When you apply for a mortgage you must take an interest term that is either “fixed rate” or “variable.” The term of the mortgage is different from the amortization. The amortization refers to the length of time the mortgage payments are repaid over, usually this is up to 25 or 30 years.
What is the difference between a fixed rate & a variable rate mortgage?
A fixed rate mortgage will have the same interest rate for the time you choose as the term. Available fixed terms are usually 1 to 10 years.
A variable rate mortgage will fluctuate with the Canadian prime rate. These are usually available as 3 or 5 year terms. While often lower than the fixed rates at the time you arrange financing, there is more risk involved with this mortgage as the rate is not guaranteed. The rate will float up or down reflective of prevailing economic conditions. The Canadian prime rate is reviewed every 6 weeks by the Bank of Canada. The rate setting policy is influenced by the inflation rate. The Bank of Canada has an inflation target of 2%. If there is upward pressure on inflation, this puts upward pressure on the prime rate.
The terms are like closed interest rate contracts.

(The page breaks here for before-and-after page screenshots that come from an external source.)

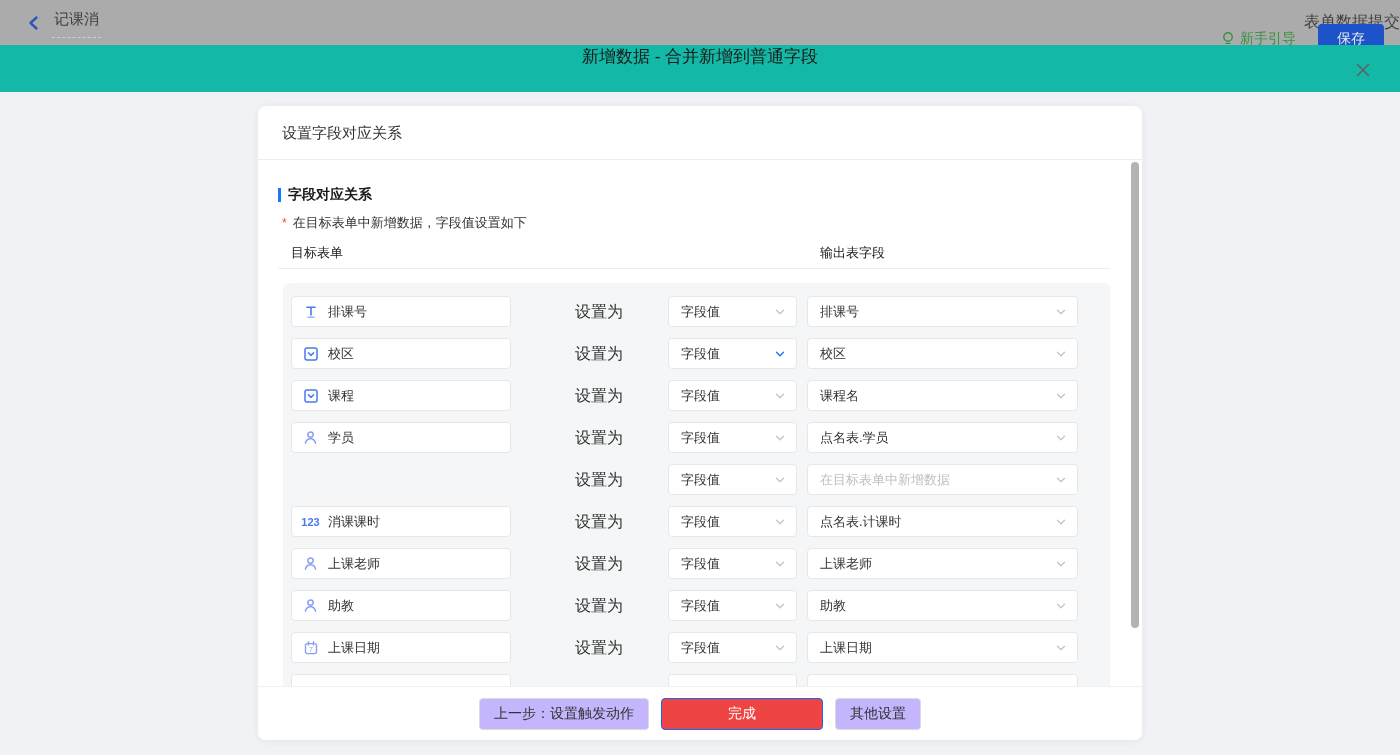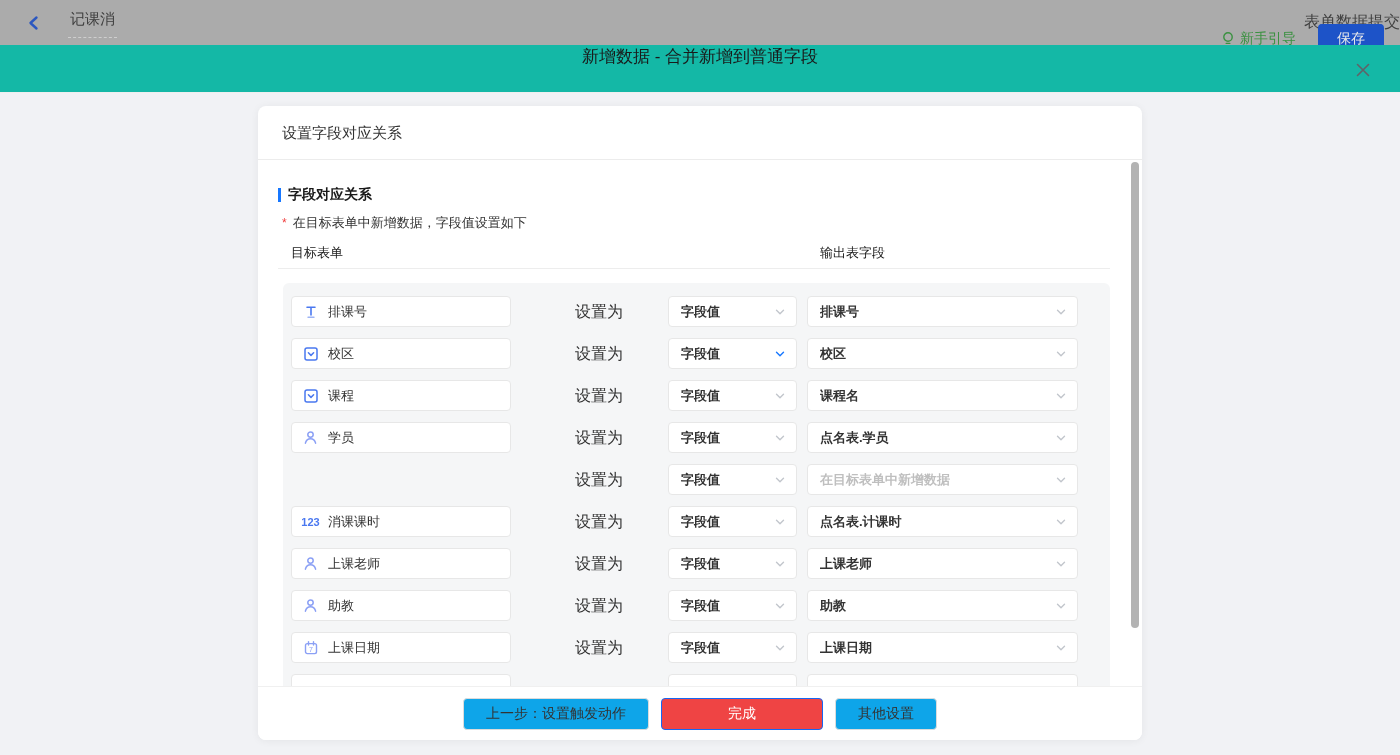--- a/index.html
+++ b/index.html
@@ -1,20 +1,20 @@
 <!DOCTYPE html>
 <html><head>
 <meta charset="utf-8">
 <style>
   * { margin:0; padding:0; box-sizing:border-box; }
   html,body { width:1400px; height:755px; font-family:"Liberation Sans","DejaVu Sans",sans-serif; background:#f1f2f5; overflow:hidden; }
 
   
   .topbar { position:absolute; left:0; top:0; width:1400px; height:45px; background:#ababab; display:flex; align-items:center; }
-  .tb-back { display:flex; align-items:center; gap:26px; margin-left:26px; cursor:pointer; }
+  .tb-back { display:flex; align-items:center; gap:10px; margin-left:26px; cursor:pointer; }
   .tb-back-label { font-size:15px; color:#3d3d3d; border-bottom:1px dashed #cfcfcf; padding:2px 2px 8px; }
   .tb-title { position:absolute; left:0; right:0; text-align:right; font-size:16px; color:#404040; pointer-events:none; }
   .tb-right { position:absolute; right:16px; top:0; height:45px; display:flex; align-items:center; gap:22px;margin-top:16px; }
   .tb-guide { display:flex; align-items:center; gap:5px; font-size:14px; color:#3a9140; cursor:pointer; }
   .tb-save { width:66px; height:29px; background:#1d53c8; color:#e9e9e9; border:none; border-radius:4px; font-size:14px; cursor:pointer; font-family:inherit; }
 
   
   .dlg-header { position:absolute; left:0; top:45px; width:1400px; height:48px; background:#14b8a6; border-bottom:1px solid #efefef; display:flex; align-items:flex-start; justify-content:center; }
   .dlg-title { font-size:17px; font-weight:500; color:#1a1a1a; }
   .dlg-close { position:absolute; right:26px; top:14px; width:22px; height:22px; display:flex; align-items:center; justify-content:center; cursor:pointer; }
@@ -39,30 +39,30 @@
   .map-row { position:relative; height:31px; margin-bottom:11px; }
   .map-row:last-child { margin-bottom:0; }
   .fbox { position:absolute; left:0; top:0; width:220px; height:31px; background:#fff; border:1px solid #e7e7e7; border-radius:4px; display:flex; align-items:center; padding-left:10px; gap:9px; }
   .fbox-label { font-size:13px; color:#333333; }
   .ficon { width:17px; height:16px; display:flex; align-items:center; justify-content:center; flex:none; }
   .num123 { font-size:11px; color:#4a78f0; font-weight:bold; letter-spacing:0; }
   .setas { position:absolute; left:284px; top:0; height:31px; line-height:31px; font-size:16px; color:#333333; }
   .sel { position:absolute; top:0; height:31px; background:#fff; border:1px solid #e7e7e7; border-radius:4px; display:flex; align-items:center; padding:0 10px 0 12px; cursor:pointer; }
   .sel-method { left:377px; width:129px; }
   .sel-output { left:516px; width:271px; }
-  .sel-label { font-size:13px; color:#333333; flex:1; white-space:nowrap; overflow:hidden;font-weight:bold; }
+  .sel-label { font-size:13px; color:#333333; flex:1; white-space:nowrap; overflow:hidden; }
   .sel-label.placeholder { color:#bfbfbf; }
   .chev { color:#c2c6cc; flex:none; display:flex; }
   .chev.active { color:#1677ff; }
 
   .scroll-thumb { position:absolute; left:873px; top:56px; width:8px; height:466px; background:#b3b3b3; border-radius:4px; }
 
   .card-footer { position:absolute; left:0; top:580px; width:884px; height:54px; background:#fff; border-top:1px solid #f0f0f0; border-radius:0 0 8px 8px; display:flex; align-items:center; justify-content:center; gap:12px; }
   .btn { height:32px; border-radius:4px; font-size:14px; font-family:inherit; cursor:pointer; }
-  .btn-ghost { background:#0ea5e9; border:1px solid #dcdcdc; color:#333333; padding:0 22px; }
+  .btn-ghost { background:#c4b5fd; border:1px solid #dcdcdc; color:#333333; padding:0 14px; }
   .btn-primary { background:#ef4444; border:1px solid #1766f2; color:#ffffff; width:162px; }
 </style>
 </head>
 <body>
 
 <div class="topbar">
   <div class="tb-back">
     <span style="display:flex;">
       <svg width="16" height="16" viewBox="0 0 16 16">
           <polyline points="10.5,2.5 4.5,8 10.5,13.5" fill="none" stroke="#2b57c0" stroke-width="2.4" stroke-linecap="round" stroke-linejoin="round"></polyline>

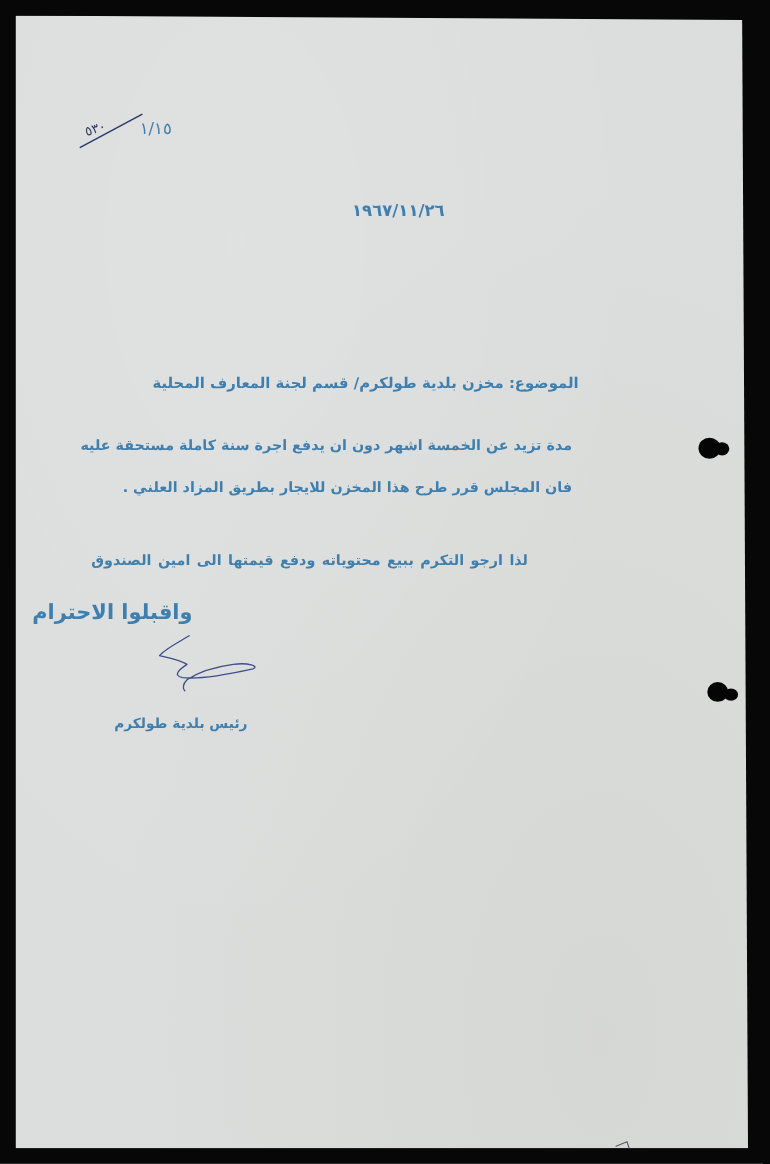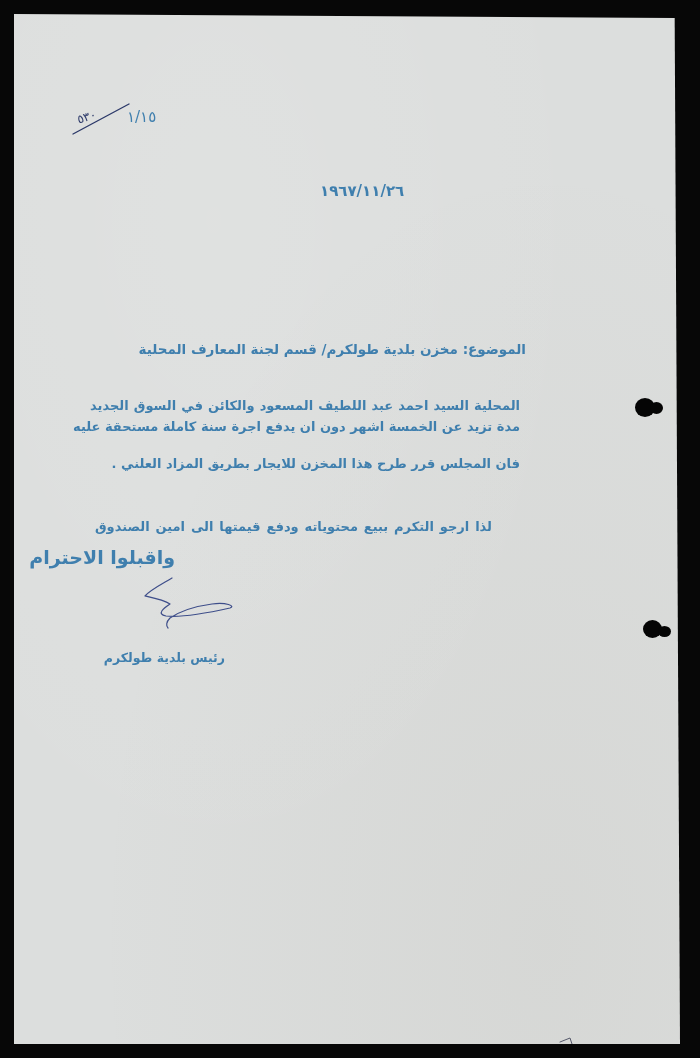--- a/index.html
+++ b/index.html
@@ -94,26 +94,25 @@
       text-align-last: justify;
     }
     .body-p1 .line.first {
       padding-right: 28px;
     }
     .body-p1 .line.last {
       text-align-last: right;
       margin-top: 17px;
     }
     .body-p2 {
-      right: 160px;
+      right: 172px;
       top: 487px;
       font-size: 13px;
       line-height: 20.5px;
       width: 425px;
-      margin-top: 16px;
     }
     .body-p2 .line {
       display: block;
     }
     .body-p2 .line.first {
       padding-right: 28px;
       text-align: justify;
       text-align-last: justify;
     }
     .closing {
@@ -170,21 +169,20 @@
     <span class="ref-pen">٥٣٠</span>
     <span class="ref-num">١/١٥</span>
   </div>
 
   <div class="ink date">١٩٦٧/١١/٢٦</div>
 
 
   <div class="ink subject">الموضوع: مخزن بلدية طولكرم/ قسم لجنة المعارف المحلية</div>
 
   <div class="ink body-p1">
-    <span class="line">المحلية السيد احمد عبد اللطيف المسعود والكائن في السوق الجديد</span>
     <span class="line">مدة تزيد عن الخمسة اشهر دون ان يدفع اجرة سنة كاملة مستحقة عليه</span>
     <span class="line last">فان المجلس قرر طرح هذا المخزن للايجار بطريق المزاد العلني .</span>
   </div>
 
   <div class="ink body-p2">
     <span class="line first">لذا ارجو التكرم ببيع محتوياته ودفع قيمتها الى امين الصندوق</span>
   </div>
 
   <div class="ink closing">واقبلوا الاحترام</div>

You are in effect, telling the bank that they will receive a source of revenue from you for the term chosen, so they re-invest that money with the anticipation that you will keep the interest rate term for the length of time chosen. If you decide to pay off the mortgage prior to the term maturity date, the bank will charge you a penalty that you can consider their “replacement cost of funds.” Both fixed and variable options are subject to prepayment penalties if you pay your mortgage off before the term is up for renewal.
The mortgage penalties in Canada are standard industry wide. The banks will charge you the greater of 3 months’ interest or the interest rate differential (IRD) for fixed rate mortgages, and 3 months’ interest for variable rate. What is not standard is how the IRD is calculated. Monoline lenders often have a lower replacement cost of funds which can translate to a lower IRD calculation. Click here for a great 3 minute video published by the Globe and Mail that illustrates the difference between 3 months’ interest and the IRD.
The IRD is the bank’s loss of interest for the time remaining in the term. So if you take a 5 year fixed and pay it off after 3 years, either from your own resources, or by sale, the bank will calculate the IRD by comparing your rate, with the current rate for 2 years, and charge that on the balance to the end of the term. A key factor in how the IRD is calculated is the rate that the lender uses in the comparison, ie discounted or posted. Using a posted rate in the comparison increases the differential which increases the penalty.
The estimate for 3 months interest is approximately 2 months worth of payments.
Also worth noting is that for interest terms registered for 10 years, the maximum penalty that can be charged after the 5th anniversary is 3 months’ interest. The IRD does not apply.
Click here for more information from the Financial Consumer Agency of Canada regarding information on breaking your mortgage contract.
When considering your rate choices, interest rate risk and penalty risk are worth taking into consideration
Interest rate risk is the potential of upward pressure on interest rates which leads to increased borrowing costs, and potentially higher mortgage payments. Taking a longer, fixed rate mortgage term helps with lowering this risk. Many people have different reasons for choosing to “lock in” their mortgage rate; fixed income, low risk tolerance, desire for stability, and qualifying for financing are all valid reasons.
Penalty risk is the potential of paying a large penalty if you need to sell your property or switch lenders/refinance before the term is up for renewal. The amount of the penalty depends on how much your mortgage balance is, how much time is left in your term, and what current interest rates are in comparison to the rate you have on your mortgage. Taking a shorter term mortgage, ie 1 or 2 years, or going variable are options you have to try to reduce some of the penalty risk.
What is right for you? Choosing fixed or variable rate financing is unique and case by case based on individual requirements. Ask yourself if this is a short term or long term investment? How much interest rate fluctuation can I handle in both cash flow and comfort level? Where are interest rates today? Is the monthly payment manageable? These are all questions that help you to make the right decision.